● Work instructions:
Leaving out the pictures, return each line of the entries from the first through the line with "html: <div>٤ ـ", and only those lines.

● Study material:
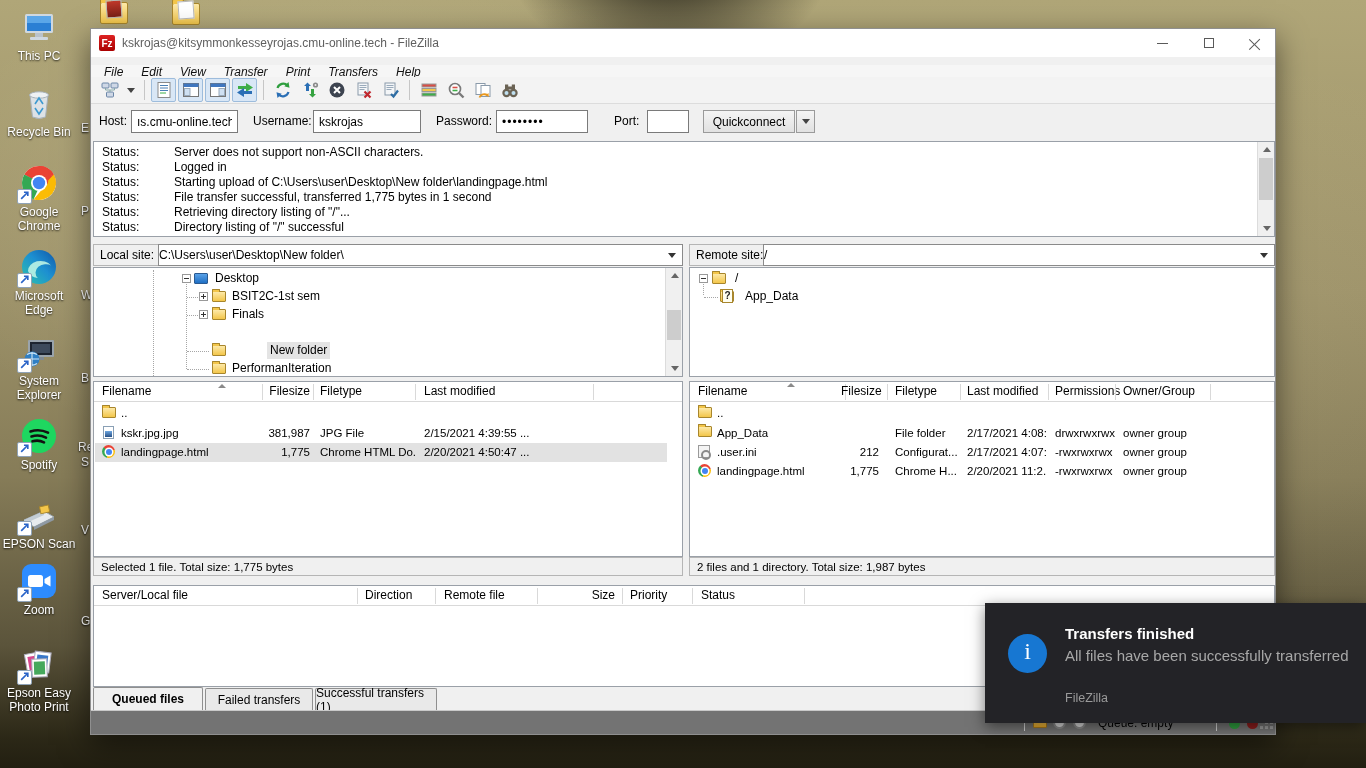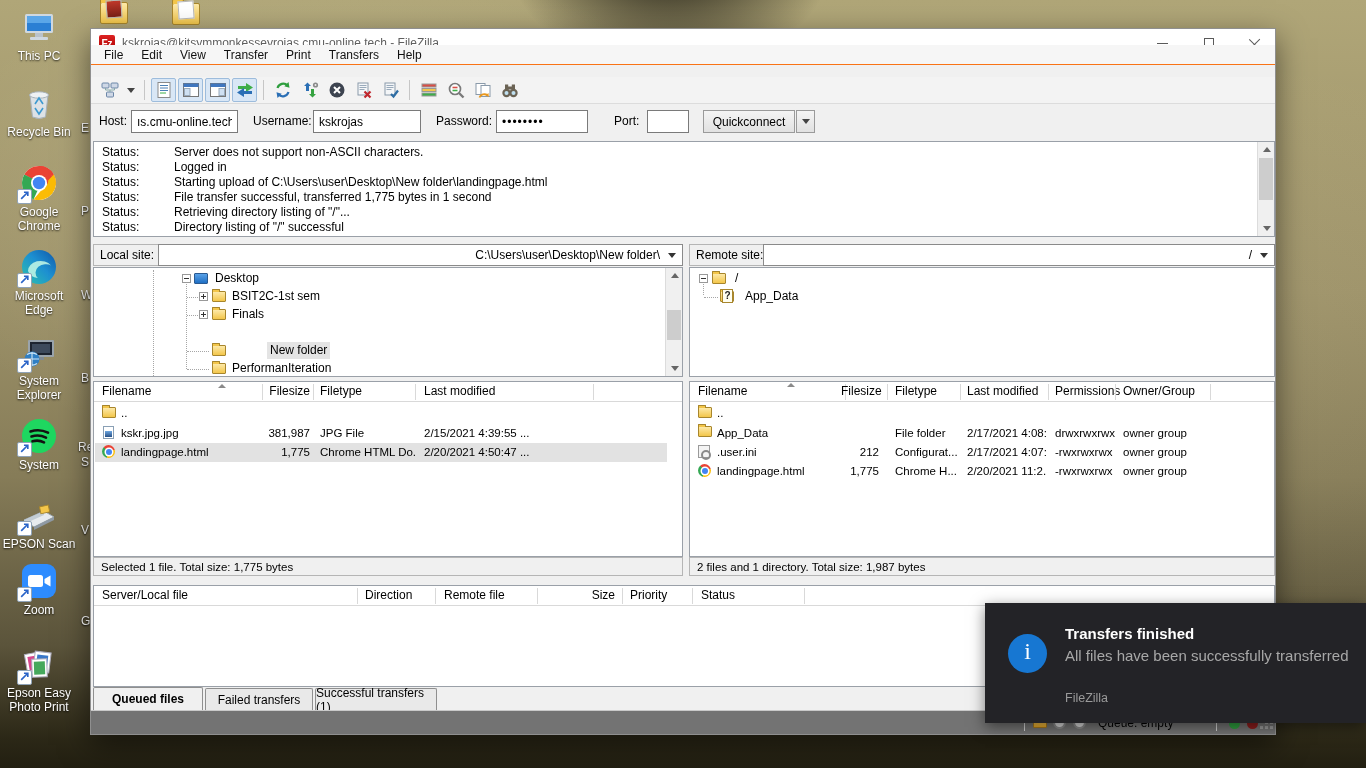"File" .menubar { border-bottom: 1px solid #f97316 -> 6px solid #f97316; font-style: none -> italic; top: 16px -> 36px }
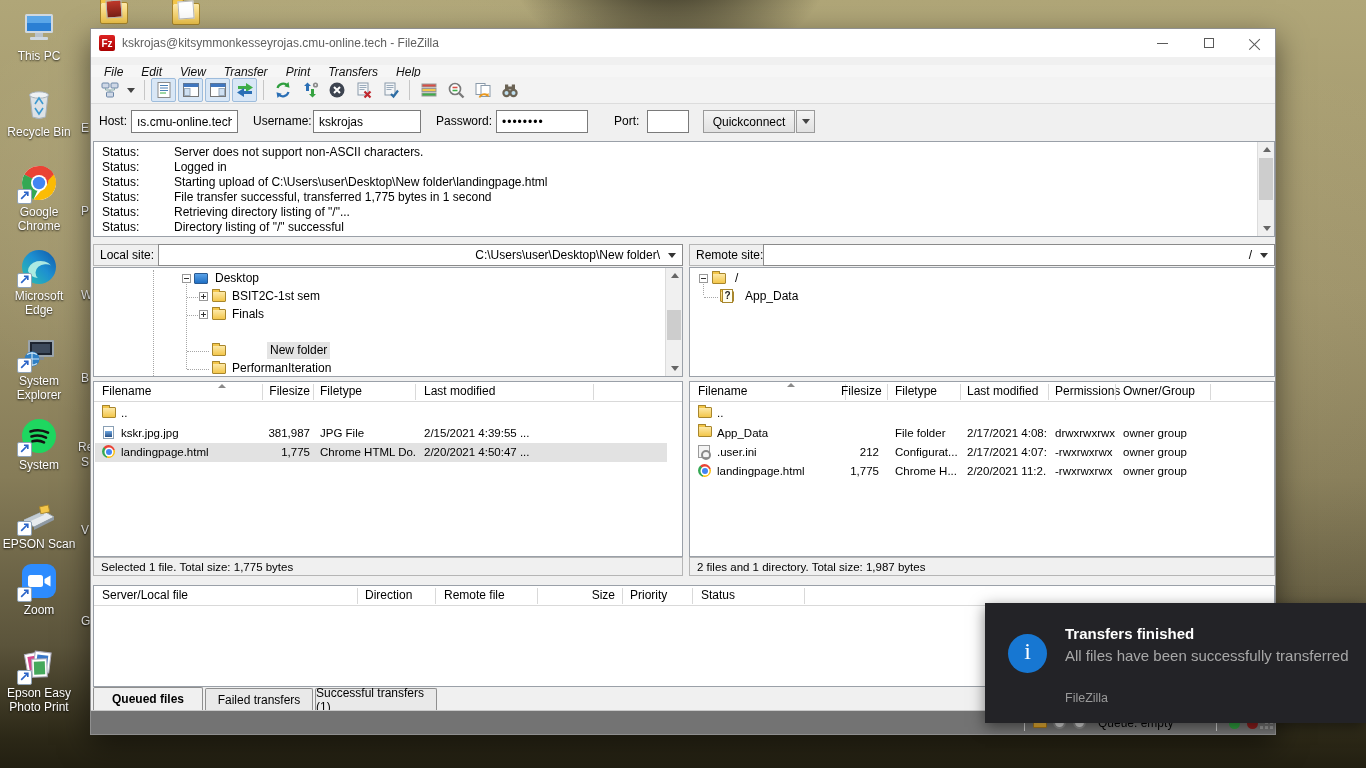"C:\Users\user\Desktop\New folder\" .sitecombo { padding: 0 22px -> 0 0; text-align: right -> none }
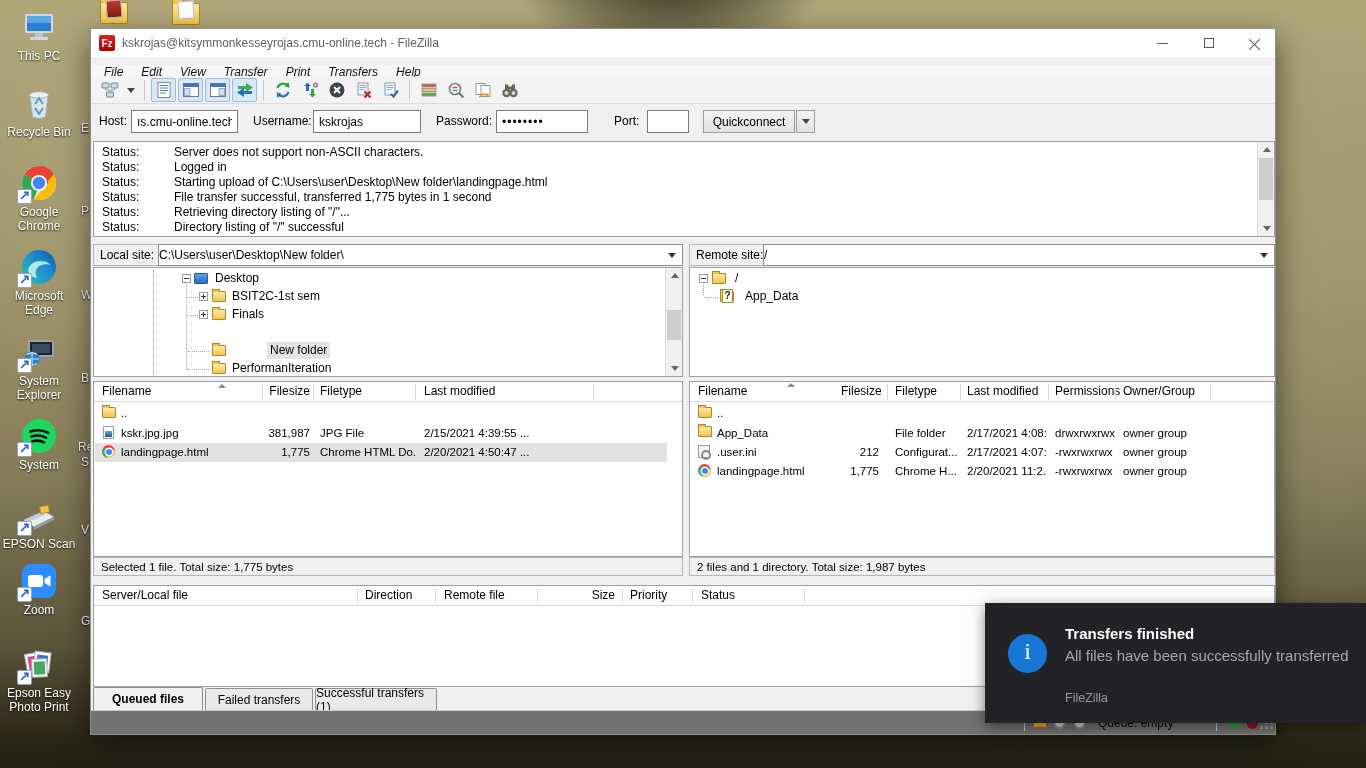"System" div { text: System -> Spotify }
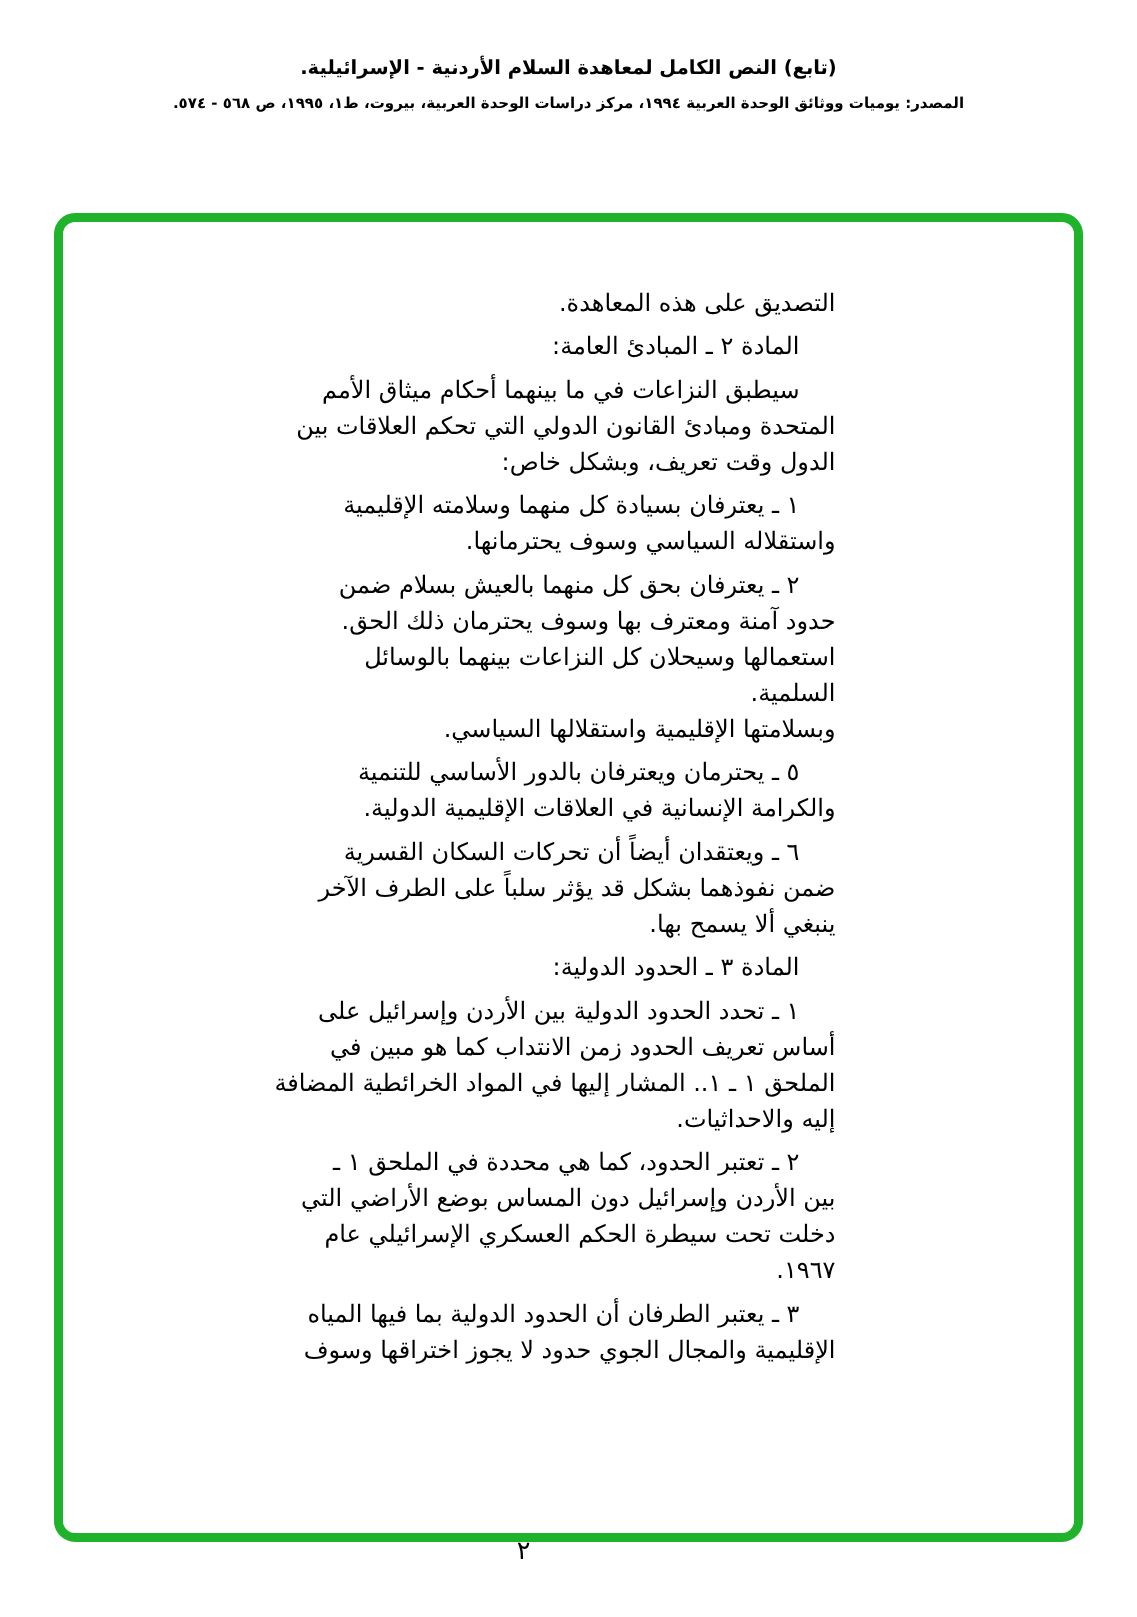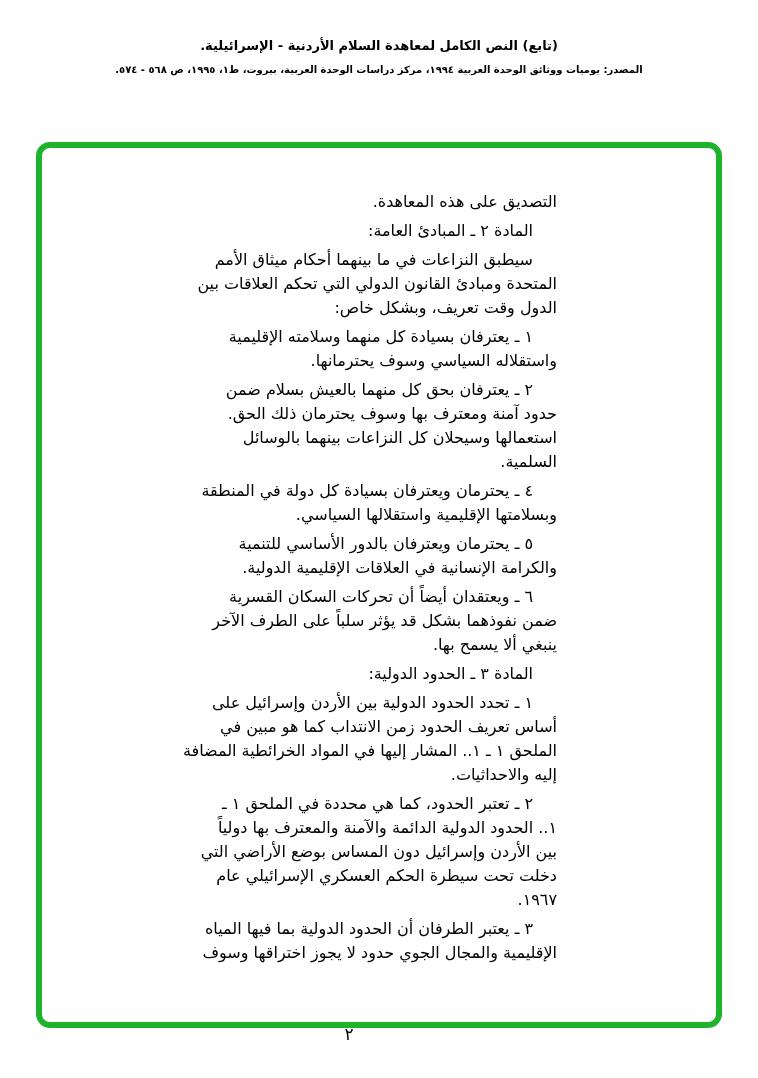"٤ ـ يحترمان ويعترفان بسيادة" div.line { html: <div>٤ ـ يحترمان ويعترفان بسيادة كل دولة في المنطقة</div> -> none }
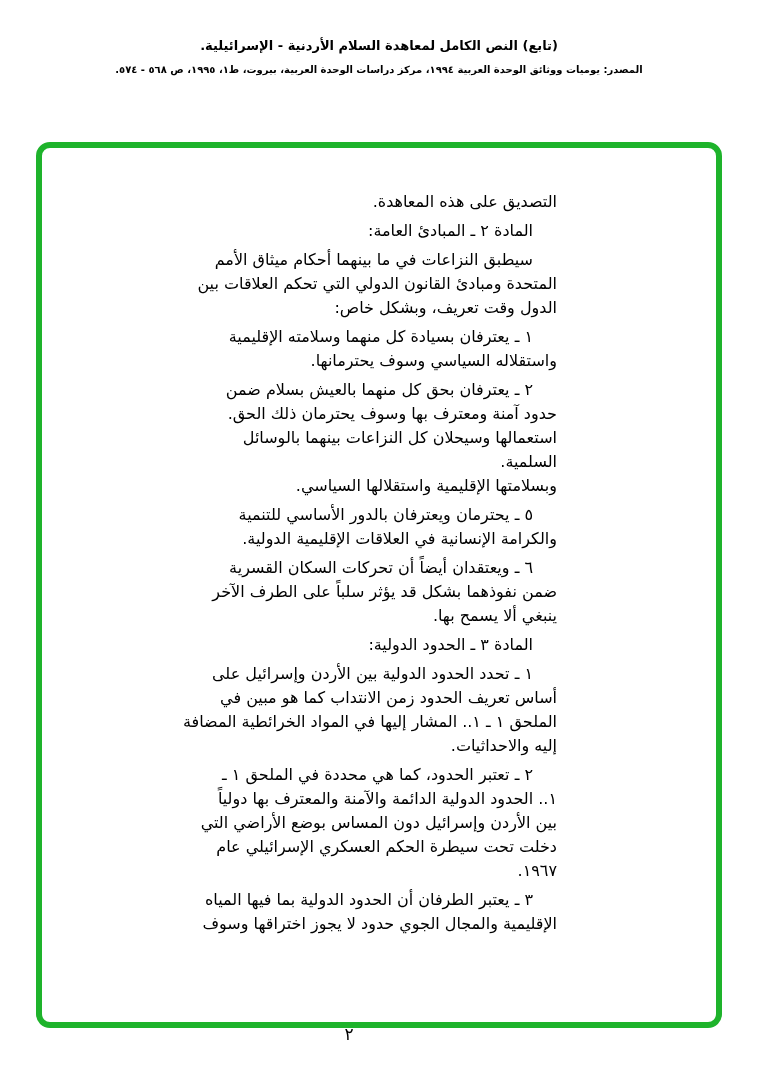"١.. الحدود الدولية الدائمة والآمنة" div.line { html: <div>١.. الحدود الدولية الدائمة والآمنة والمعترف بها دولياً</div> -> none }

● Output:
"File" .menubar { border-bottom: 1px solid #f97316 -> 6px solid #f97316; font-style: none -> italic; top: 16px -> 36px }
"C:\Users\user\Desktop\New folder\" .sitecombo { padding: 0 22px -> 0 0; text-align: right -> none }
"System" div { text: System -> Spotify }
"٤ ـ يحترمان ويعترفان بسيادة" div.line { html: <div>٤ ـ يحترمان ويعترفان بسيادة كل دولة في المنطقة</div> -> none }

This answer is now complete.